The information required for the registration of any kind, and all securities, shall include, among others, the effect of the securities issue on ownership, on the mix of ownership, especially foreign and local ownership.

The registration statement shall be signed by the issuers executive officer, its principal operating officer, its principal financial officer, its comptroller, its principal accounting officer, its corporate secretary, or persons performing similar functions accompanied by a duly verified resolution of the board of directors of the issuer corporation. The written consent of the expert named as having certified any part of the registration statement or any document used in connection therewith shall also be filed. Where the registration statement shares to be sold by selling shareholders, a written certification by such selling shareholders as to the accuracy of any part of the registration statement contributed to by such selling shareholders shall be filed.

Upon filing of the registration statement, the issuer shall pay to the Commission a fee of not more than one-tenth (1/10) of oneper centum(1%) of the maximum aggregate price at which such securities are proposed to be offered.

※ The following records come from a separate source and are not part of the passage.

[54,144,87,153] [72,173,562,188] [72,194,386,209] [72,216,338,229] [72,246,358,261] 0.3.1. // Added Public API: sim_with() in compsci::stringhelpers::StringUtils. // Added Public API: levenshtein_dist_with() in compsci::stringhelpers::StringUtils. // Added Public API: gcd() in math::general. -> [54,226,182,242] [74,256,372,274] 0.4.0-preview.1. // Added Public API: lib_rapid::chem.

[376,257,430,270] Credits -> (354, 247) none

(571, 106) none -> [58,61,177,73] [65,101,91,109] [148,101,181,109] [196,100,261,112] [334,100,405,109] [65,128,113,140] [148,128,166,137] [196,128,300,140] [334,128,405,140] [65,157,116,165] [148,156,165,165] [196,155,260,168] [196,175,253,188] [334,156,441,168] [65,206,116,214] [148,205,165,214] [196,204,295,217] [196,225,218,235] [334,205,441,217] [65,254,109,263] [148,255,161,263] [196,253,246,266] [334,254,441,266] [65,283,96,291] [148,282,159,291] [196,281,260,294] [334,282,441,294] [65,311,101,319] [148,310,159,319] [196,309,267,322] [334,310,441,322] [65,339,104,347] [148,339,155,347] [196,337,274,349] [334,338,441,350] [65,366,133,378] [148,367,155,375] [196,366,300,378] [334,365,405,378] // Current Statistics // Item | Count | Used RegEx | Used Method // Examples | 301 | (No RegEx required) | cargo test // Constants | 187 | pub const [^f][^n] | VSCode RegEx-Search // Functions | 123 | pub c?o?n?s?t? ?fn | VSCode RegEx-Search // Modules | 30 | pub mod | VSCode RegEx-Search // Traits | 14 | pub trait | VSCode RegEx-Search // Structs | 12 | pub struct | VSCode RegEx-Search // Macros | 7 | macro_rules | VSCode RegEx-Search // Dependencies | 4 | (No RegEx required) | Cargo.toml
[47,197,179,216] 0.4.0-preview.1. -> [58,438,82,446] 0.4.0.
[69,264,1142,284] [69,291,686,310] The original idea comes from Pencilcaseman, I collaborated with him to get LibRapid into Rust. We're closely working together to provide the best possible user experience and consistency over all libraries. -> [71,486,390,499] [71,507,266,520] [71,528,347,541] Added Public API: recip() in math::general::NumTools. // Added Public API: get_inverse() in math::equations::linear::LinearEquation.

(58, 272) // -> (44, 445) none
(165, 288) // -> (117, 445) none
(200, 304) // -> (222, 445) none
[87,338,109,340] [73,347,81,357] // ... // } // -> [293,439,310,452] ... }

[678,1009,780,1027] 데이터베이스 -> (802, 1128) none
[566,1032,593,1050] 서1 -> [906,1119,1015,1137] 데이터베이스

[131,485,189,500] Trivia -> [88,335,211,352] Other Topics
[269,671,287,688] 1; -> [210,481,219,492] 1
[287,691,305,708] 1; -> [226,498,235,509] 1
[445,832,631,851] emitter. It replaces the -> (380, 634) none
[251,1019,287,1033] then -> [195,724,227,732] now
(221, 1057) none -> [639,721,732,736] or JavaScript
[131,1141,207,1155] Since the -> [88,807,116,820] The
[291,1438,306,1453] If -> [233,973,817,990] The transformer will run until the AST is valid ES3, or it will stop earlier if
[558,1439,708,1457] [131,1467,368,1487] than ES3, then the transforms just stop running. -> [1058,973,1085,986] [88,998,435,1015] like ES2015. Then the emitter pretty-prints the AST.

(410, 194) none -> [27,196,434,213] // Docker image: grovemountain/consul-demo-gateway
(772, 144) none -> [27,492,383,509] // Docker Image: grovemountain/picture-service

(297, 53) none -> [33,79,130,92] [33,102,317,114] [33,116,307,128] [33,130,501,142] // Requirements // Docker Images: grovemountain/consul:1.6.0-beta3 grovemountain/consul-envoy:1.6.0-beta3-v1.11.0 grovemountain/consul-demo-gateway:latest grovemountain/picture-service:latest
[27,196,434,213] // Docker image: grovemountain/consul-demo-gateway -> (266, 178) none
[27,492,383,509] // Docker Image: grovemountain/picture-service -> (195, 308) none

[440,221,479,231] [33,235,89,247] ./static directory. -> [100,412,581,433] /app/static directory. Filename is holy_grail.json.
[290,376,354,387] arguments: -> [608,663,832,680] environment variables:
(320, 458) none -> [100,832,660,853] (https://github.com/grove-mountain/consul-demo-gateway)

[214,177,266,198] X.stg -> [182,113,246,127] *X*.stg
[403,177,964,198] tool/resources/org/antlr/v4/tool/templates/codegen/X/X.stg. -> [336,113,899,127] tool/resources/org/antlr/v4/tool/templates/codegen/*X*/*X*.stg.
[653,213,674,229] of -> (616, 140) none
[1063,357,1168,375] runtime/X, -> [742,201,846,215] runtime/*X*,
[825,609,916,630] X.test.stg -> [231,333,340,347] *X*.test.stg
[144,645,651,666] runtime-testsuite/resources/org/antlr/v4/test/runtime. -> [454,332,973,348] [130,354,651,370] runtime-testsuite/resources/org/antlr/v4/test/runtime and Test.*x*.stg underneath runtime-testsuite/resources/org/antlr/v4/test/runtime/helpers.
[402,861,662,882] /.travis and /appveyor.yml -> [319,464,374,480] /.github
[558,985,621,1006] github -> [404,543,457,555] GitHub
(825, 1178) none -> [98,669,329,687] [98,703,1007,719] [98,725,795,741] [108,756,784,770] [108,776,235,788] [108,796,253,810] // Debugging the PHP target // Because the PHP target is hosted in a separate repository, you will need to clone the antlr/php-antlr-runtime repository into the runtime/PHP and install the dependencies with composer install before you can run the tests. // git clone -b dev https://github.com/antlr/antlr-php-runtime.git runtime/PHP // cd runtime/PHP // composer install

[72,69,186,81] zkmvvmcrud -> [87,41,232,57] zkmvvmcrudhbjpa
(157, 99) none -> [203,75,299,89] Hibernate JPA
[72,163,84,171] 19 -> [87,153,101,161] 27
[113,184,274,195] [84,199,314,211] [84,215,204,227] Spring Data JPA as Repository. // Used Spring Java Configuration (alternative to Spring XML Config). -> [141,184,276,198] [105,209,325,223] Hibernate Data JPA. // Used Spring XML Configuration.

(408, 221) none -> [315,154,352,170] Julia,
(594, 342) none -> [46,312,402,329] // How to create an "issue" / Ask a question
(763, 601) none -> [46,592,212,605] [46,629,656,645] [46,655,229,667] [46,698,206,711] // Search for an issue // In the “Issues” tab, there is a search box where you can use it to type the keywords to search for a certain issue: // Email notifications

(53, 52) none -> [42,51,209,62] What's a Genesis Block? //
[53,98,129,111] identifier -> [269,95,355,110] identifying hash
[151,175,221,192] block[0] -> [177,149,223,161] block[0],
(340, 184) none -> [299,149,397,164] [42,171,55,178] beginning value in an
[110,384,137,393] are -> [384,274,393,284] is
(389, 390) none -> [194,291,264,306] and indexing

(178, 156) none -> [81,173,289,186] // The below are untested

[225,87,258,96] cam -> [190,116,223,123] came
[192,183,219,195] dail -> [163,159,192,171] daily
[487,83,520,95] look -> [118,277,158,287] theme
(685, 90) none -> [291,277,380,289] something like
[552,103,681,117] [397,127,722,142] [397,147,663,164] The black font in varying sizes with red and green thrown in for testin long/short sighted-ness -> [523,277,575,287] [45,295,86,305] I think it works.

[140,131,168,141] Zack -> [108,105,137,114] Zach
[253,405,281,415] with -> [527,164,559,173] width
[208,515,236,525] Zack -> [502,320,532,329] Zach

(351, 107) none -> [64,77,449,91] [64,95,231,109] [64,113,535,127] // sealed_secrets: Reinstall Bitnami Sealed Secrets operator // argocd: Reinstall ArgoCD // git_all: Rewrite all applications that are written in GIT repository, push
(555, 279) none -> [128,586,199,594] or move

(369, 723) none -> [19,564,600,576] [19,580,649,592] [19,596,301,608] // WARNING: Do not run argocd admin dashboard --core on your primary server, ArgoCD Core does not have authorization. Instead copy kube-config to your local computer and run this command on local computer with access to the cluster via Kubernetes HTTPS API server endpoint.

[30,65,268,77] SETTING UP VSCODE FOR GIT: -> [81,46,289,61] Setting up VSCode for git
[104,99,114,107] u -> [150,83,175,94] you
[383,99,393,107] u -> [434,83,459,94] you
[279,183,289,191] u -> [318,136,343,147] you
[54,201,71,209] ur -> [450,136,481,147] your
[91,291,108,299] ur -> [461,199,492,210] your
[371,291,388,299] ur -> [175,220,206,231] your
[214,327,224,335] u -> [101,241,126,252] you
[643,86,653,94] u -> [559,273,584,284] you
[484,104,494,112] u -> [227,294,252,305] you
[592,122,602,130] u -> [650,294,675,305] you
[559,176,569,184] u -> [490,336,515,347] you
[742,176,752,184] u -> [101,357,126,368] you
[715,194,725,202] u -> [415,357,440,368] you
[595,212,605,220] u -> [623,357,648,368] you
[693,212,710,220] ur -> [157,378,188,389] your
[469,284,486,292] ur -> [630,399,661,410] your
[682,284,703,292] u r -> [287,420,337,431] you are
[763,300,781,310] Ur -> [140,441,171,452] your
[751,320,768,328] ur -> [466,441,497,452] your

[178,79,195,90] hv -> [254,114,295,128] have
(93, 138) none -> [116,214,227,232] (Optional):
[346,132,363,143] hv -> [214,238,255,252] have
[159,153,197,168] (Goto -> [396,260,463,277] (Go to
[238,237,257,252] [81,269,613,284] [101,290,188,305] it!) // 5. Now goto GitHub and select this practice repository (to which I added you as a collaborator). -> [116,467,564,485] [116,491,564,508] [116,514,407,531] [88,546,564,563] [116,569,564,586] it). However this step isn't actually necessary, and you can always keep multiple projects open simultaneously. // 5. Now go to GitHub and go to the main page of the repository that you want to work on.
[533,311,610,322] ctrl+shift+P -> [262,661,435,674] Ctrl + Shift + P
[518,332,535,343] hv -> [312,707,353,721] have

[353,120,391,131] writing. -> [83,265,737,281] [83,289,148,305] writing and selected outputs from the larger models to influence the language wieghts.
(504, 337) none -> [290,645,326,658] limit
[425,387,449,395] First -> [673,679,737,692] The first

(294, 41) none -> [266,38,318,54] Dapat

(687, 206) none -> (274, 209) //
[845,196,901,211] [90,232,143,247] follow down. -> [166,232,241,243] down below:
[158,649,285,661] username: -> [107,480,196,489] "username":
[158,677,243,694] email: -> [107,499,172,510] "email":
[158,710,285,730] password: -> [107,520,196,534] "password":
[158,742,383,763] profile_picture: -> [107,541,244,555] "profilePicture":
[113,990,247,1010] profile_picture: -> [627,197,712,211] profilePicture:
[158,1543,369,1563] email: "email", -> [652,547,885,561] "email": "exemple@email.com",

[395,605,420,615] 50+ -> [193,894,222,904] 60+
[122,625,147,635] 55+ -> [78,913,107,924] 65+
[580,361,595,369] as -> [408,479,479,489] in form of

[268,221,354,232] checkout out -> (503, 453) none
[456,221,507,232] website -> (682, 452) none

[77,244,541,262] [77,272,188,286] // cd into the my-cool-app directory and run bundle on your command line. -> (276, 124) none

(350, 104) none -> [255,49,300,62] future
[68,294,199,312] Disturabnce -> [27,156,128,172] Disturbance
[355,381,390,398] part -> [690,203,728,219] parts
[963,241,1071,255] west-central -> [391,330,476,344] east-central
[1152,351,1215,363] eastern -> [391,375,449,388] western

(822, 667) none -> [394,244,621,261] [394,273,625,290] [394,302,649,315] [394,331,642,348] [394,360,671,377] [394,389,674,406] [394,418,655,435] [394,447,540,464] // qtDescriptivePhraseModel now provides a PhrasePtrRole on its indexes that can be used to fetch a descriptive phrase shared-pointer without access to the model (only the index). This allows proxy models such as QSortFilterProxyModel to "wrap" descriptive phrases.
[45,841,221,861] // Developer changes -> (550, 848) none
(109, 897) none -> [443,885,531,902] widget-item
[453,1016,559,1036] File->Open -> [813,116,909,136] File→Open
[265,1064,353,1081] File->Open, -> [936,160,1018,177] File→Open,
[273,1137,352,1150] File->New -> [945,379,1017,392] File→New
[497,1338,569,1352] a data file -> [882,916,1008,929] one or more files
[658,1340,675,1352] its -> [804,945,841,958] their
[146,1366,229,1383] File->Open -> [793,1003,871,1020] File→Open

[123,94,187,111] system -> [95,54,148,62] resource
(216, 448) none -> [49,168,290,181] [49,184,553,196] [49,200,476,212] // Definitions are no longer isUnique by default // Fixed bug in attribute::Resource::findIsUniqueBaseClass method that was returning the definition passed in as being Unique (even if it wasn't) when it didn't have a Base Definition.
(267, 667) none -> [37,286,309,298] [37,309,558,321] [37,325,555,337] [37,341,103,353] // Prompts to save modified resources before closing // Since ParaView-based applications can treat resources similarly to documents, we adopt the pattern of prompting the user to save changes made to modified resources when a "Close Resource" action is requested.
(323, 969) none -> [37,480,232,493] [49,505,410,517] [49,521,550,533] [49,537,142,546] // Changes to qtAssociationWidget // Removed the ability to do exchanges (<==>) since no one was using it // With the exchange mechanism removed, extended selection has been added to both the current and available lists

The Commission shall prescribe by the rule diminishing fees in inverse proportion the value of the aggregate price of the offering.

Notice of the filing of the registration statement shall be immediately published by the issuer, at its own expense, in two (2) newspapers of general circulation in the Philippines, once a week for two (2) consecutive weeks, or in such other manner as the Commission by the rule shall prescribe, reciting that a registration statement for the sale of such securities has been filed, and that aforesaid registration statement, as well as the papers attached thereto are open to inspection at the Commission during business hours, and copies thereof, photostatic or otherwise, shall be furnished to interested parties at such reasonable charge as the Commission may prescribe.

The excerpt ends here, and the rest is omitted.